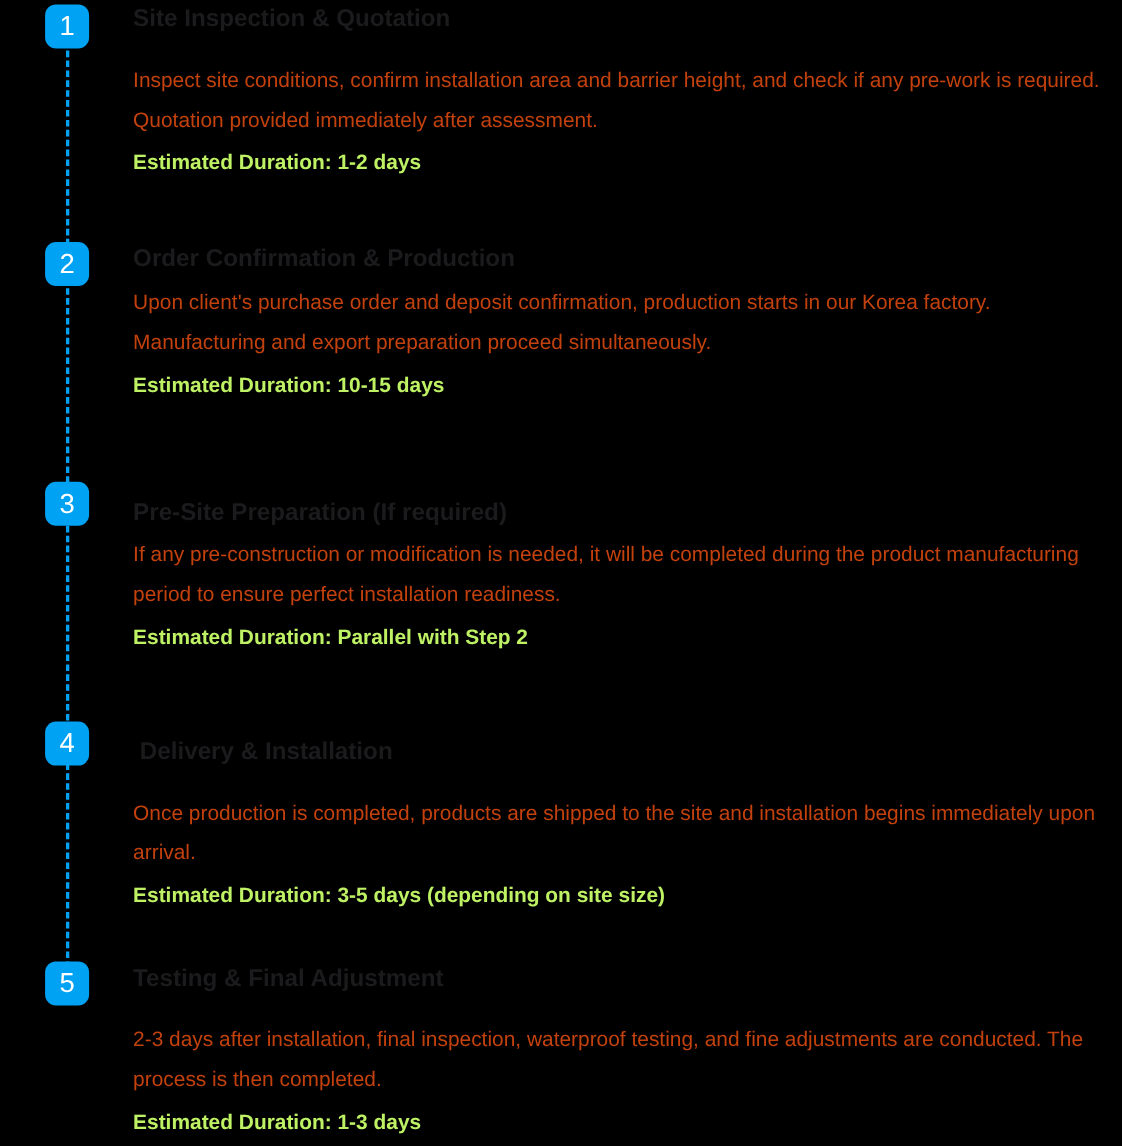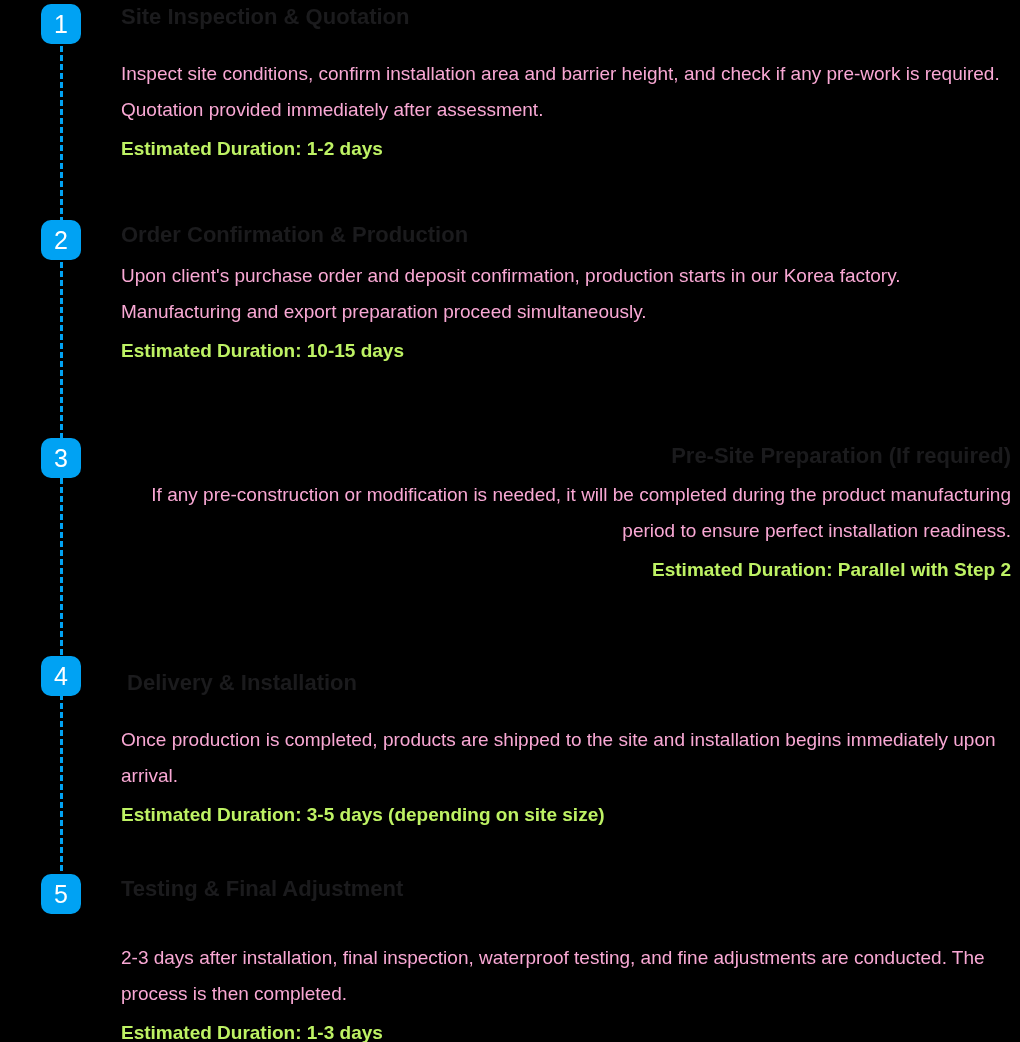--- a/index.html
+++ b/index.html
@@ -72,7 +72,7 @@
     margin: 0;
     font-size: 19px;
     font-weight: 400;
-    color: #f9a8d4;
+    color: #c2410c;
     line-height: 36px;
   }
 

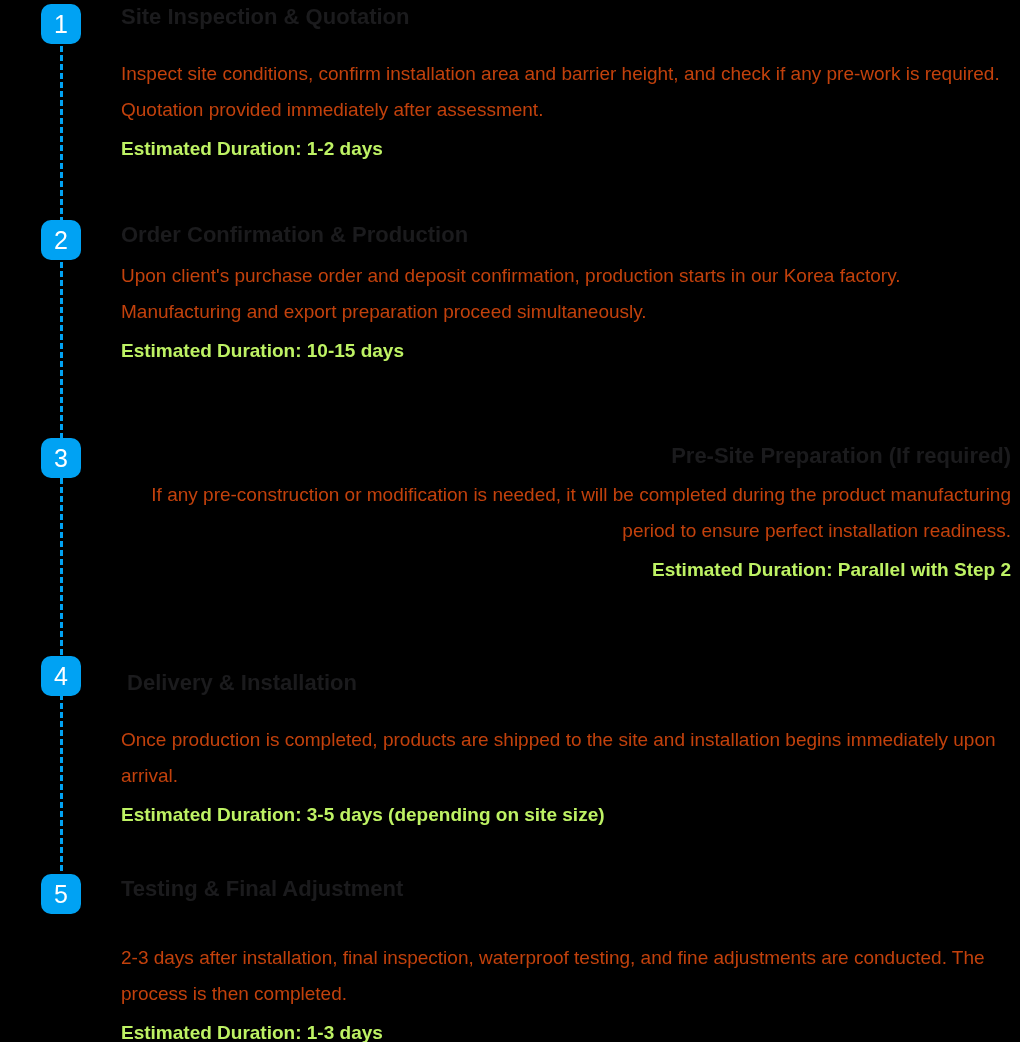--- a/index.html
+++ b/index.html
@@ -111,7 +111,7 @@
 
   <div class="step" style="top:436px;">
     <div class="step-badge" style="top:2px;">3</div>
-    <div class="step-body" style="top:3px;text-align:right;">
+    <div class="step-body" style="top:13px;">
       <p class="step-title">Pre-Site Preparation (If required)</p>
       <p class="step-desc" style="margin-top:4px;">If any pre-construction or modification is needed, it will be completed during the product manufacturing period to ensure perfect installation readiness.</p>
       <p class="step-duration" style="margin-top:6px;">Estimated Duration: Parallel with Step 2</p>

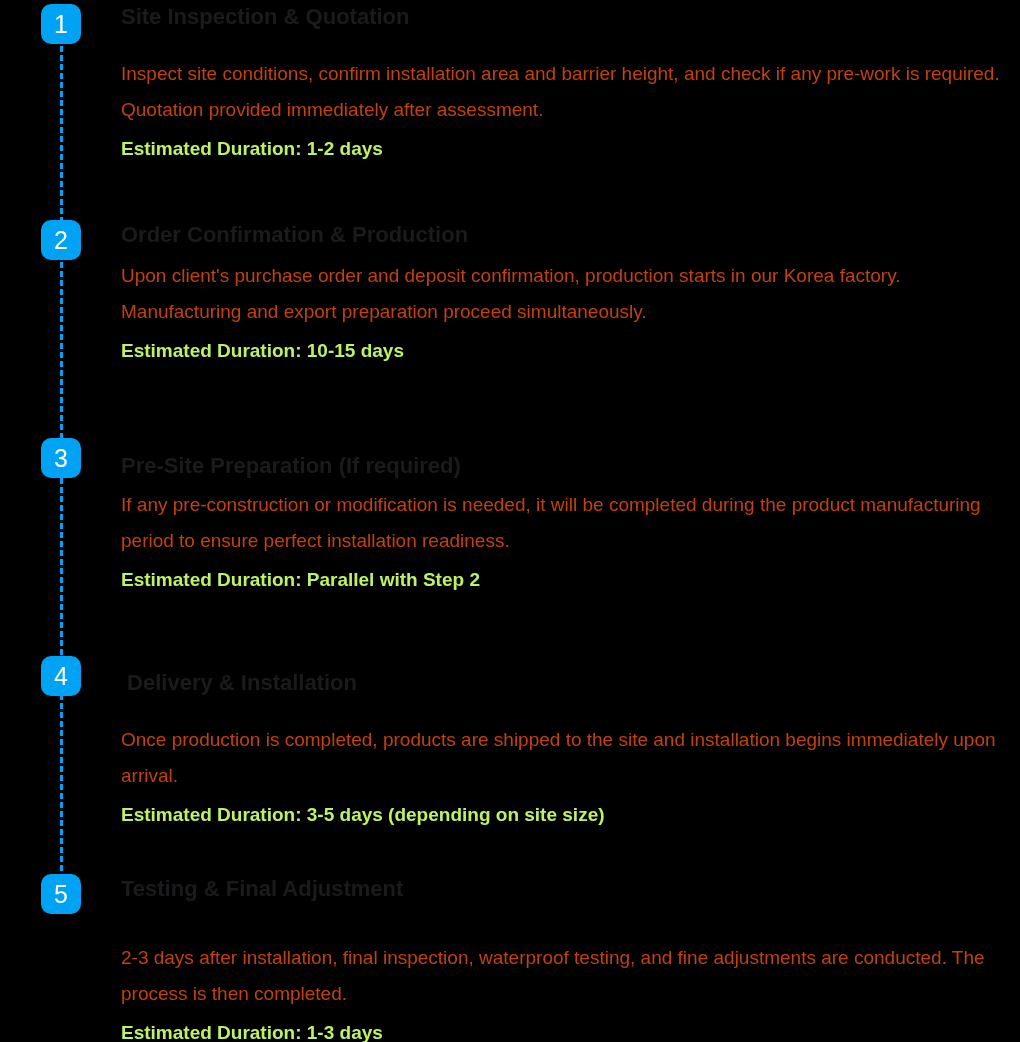--- a/index.html
+++ b/index.html
@@ -131,7 +131,7 @@
     <div class="step-badge" style="top:2px;">5</div>
     <div class="step-body" style="top:0px;">
       <p class="step-title">Testing &amp; Final Adjustment</p>
-      <p class="step-desc" style="margin-top:34px;">2-3 days after installation, final inspection, waterproof testing, and fine adjustments are conducted. The process is then completed.</p>
+      <p class="step-desc" style="margin-top:22px;">2-3 days after installation, final inspection, waterproof testing, and fine adjustments are conducted. The process is then completed.</p>
       <p class="step-duration" style="margin-top:6px;">Estimated Duration: 1-3 days</p>
     </div>
   </div>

○ ○ ○ ○ ○

Task item: Copy, from the material, each line that holds the string "body".

Result for this exercise:
-    <div class="step-body" style="top:3px;text-align:right;">
+    <div class="step-body" style="top:13px;">
     <div class="step-body" style="top:0px;">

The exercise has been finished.